What if CZ knows things we don’t?

Given how connected CZ is, chances are it has inside information, but if you are too sure about an upcoming event, you will very likely know whether the impact will be positive or negative. Here, too, the expectation of “high volatility” for the “next few months” does not mean that someone believes in any direction.

Let’s assume that the CZ is correct and that the volatility of the cryptocurrency exceeds the annual level of 100%. There is an options strategy that suits this situation and allows investors to benefit from a strong move in either direction.

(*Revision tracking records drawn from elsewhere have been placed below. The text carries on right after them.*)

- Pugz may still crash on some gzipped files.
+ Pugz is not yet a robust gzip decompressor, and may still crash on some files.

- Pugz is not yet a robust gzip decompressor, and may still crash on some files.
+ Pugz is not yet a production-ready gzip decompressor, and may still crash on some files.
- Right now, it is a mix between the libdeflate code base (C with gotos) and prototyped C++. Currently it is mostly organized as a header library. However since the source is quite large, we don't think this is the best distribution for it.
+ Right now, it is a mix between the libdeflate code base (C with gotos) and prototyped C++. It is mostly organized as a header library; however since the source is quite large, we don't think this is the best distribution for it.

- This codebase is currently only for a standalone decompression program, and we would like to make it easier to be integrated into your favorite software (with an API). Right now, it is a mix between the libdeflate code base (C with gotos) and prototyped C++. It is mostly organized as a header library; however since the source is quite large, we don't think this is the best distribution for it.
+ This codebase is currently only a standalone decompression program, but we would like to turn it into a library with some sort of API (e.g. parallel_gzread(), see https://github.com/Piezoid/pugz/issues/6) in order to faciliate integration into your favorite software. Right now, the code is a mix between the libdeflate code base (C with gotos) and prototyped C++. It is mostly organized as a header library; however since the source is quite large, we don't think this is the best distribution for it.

Reverse Iron Butterfly (Short) is an options trading strategy that limits both risk and profit. It’s important to remember that options have a set expiration date. Therefore, the price increase must take place within the specified period.

Estimated profit / loss | Source: Deribit Position Builder

The above price executed on October 25th with Bitcoin trading near $ 63,000. All of the options listed are for the December 31st expiration date, but this strategy can be used for any other time frame.

One proposed bullish strategy involves selling 1.23 BTC contracts in a put option with an exercise price of $ 52,000 and a call option of 0.92 with an exercise price of $ 80,000. To complete the trade, people should buy 1.15 contracts with call options at $ 64,000 and another contract with put options with an exercise price of $ 64,000.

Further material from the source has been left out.